*** Block opens ***

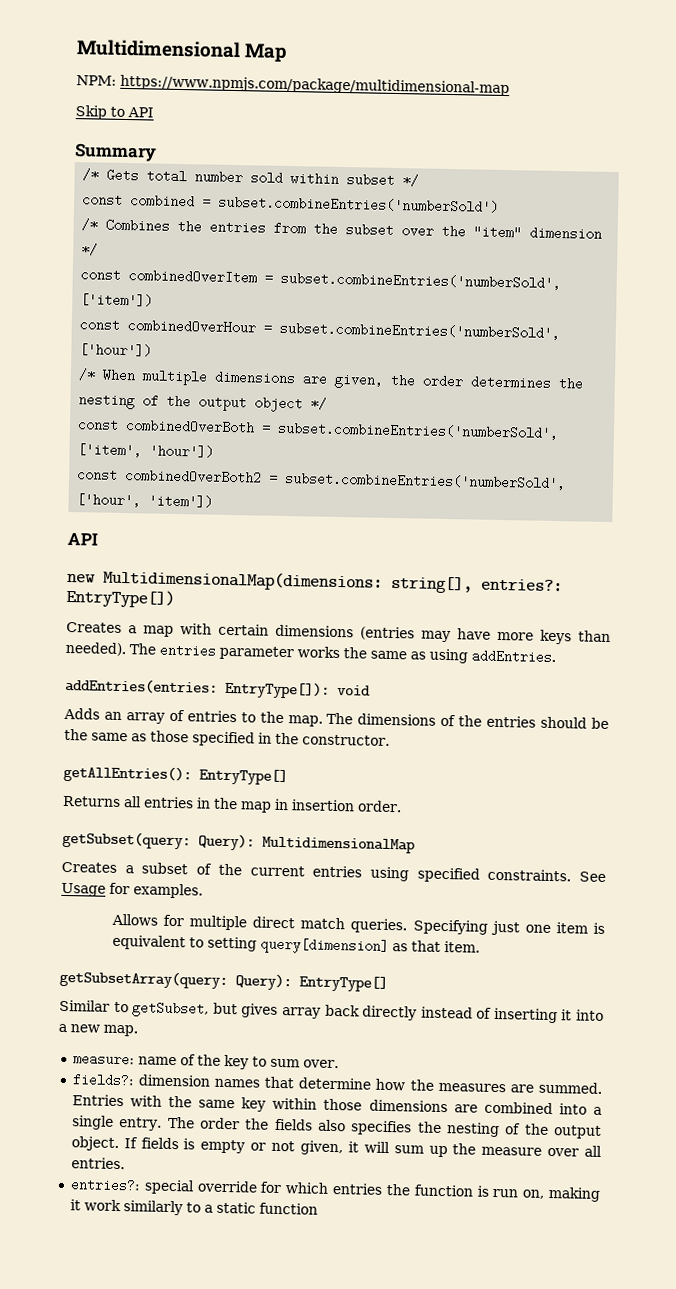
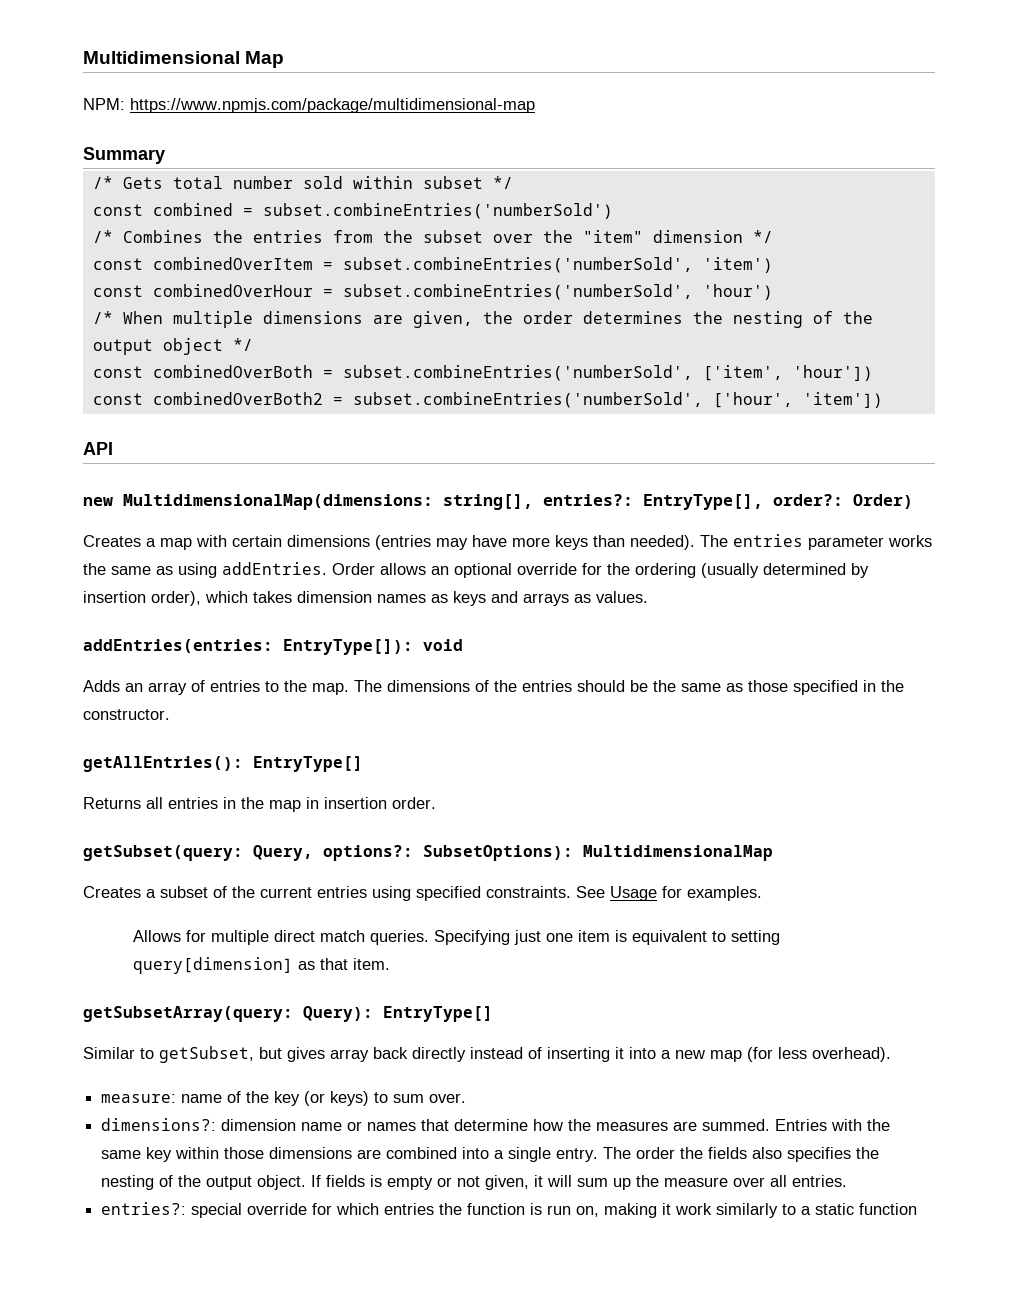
[75,105,154,120] // Skip to API -> (535, 105) none
[80,293,154,308] ['item']) -> [702,257,773,273] 'item')
[79,343,153,358] ['hour']) -> [702,284,773,300] 'hour')
[66,588,175,608] EntryType[]) -> [643,494,913,510] EntryType[], order?: Order)
(556, 657) none -> [332,563,869,578] [83,591,648,606] Order allows an optional override for the ordering (usually determined by insertion order), which takes dimension names as keys and arrays as values.
[198,833,255,851] Query): -> [253,845,573,861] Query, options?: SubsetOptions):
[103,1024,138,1037] map. -> [710,1047,891,1062] map (for less overhead).
(249, 1062) none -> [304,1091,370,1106] (or keys)
[71,1073,211,1088] fields?: dimension -> [101,1118,363,1131] dimensions?: dimension name or

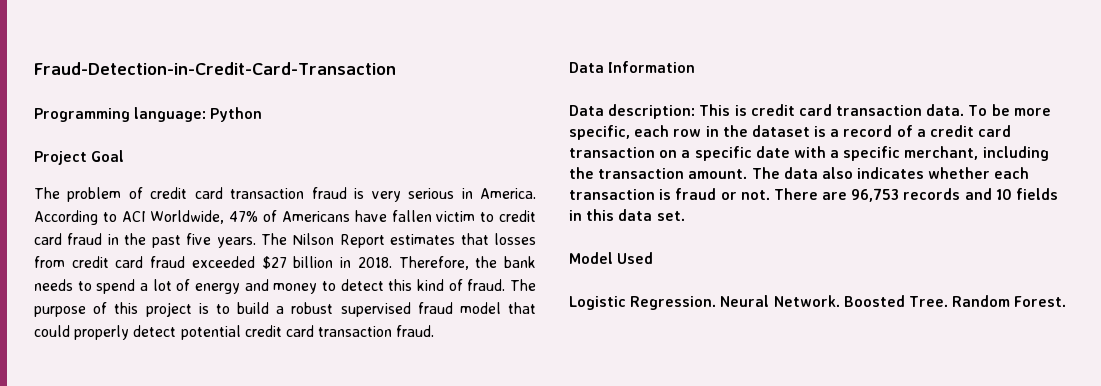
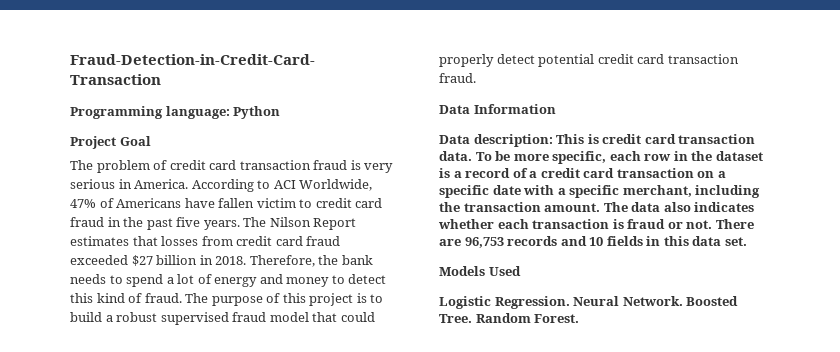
[569,252,613,264] Model -> [439,266,485,276] Models

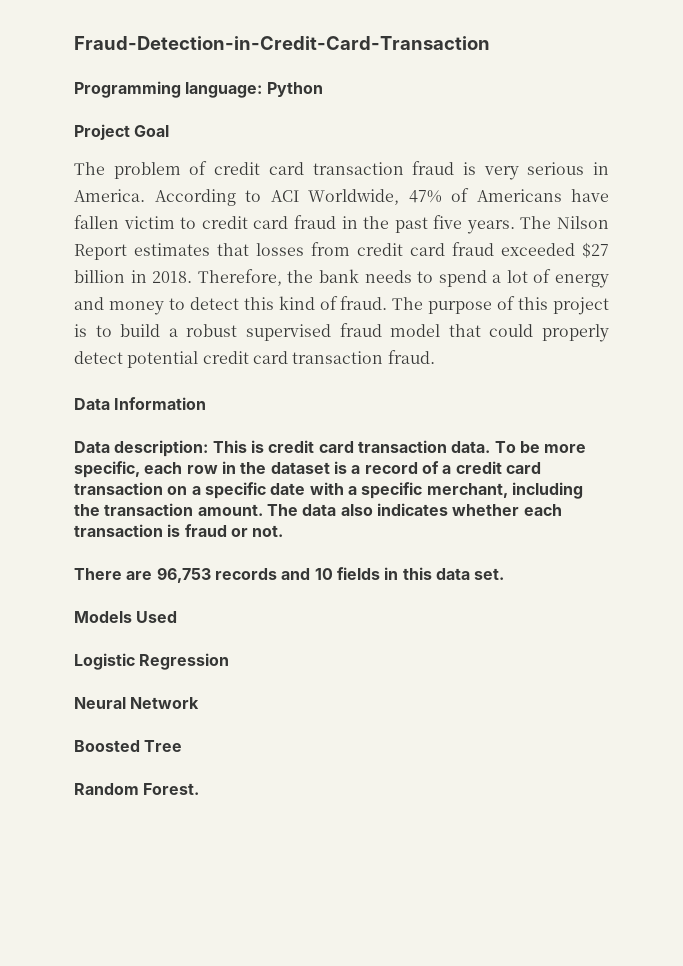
(713, 224) none -> (284, 531) //
[494,296,739,309] [439,314,472,323] Regression. Neural Network. Boosted Tree. -> [139,653,230,670] [74,697,200,709] [74,740,183,752] Regression // Neural Network // Boosted Tree //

*** Block closes ***

■ Description of the task
Beginning with the first line of the records above, extract each line exactly through the line that holds "[569,252,613,264] Model ->", both ends included. Omit pictures.

■ Solution to the problem
[75,105,154,120] // Skip to API -> (535, 105) none
[80,293,154,308] ['item']) -> [702,257,773,273] 'item')
[79,343,153,358] ['hour']) -> [702,284,773,300] 'hour')
[66,588,175,608] EntryType[]) -> [643,494,913,510] EntryType[], order?: Order)
(556, 657) none -> [332,563,869,578] [83,591,648,606] Order allows an optional override for the ordering (usually determined by insertion order), which takes dimension names as keys and arrays as values.
[198,833,255,851] Query): -> [253,845,573,861] Query, options?: SubsetOptions):
[103,1024,138,1037] map. -> [710,1047,891,1062] map (for less overhead).
(249, 1062) none -> [304,1091,370,1106] (or keys)
[71,1073,211,1088] fields?: dimension -> [101,1118,363,1131] dimensions?: dimension name or

[569,252,613,264] Model -> [439,266,485,276] Models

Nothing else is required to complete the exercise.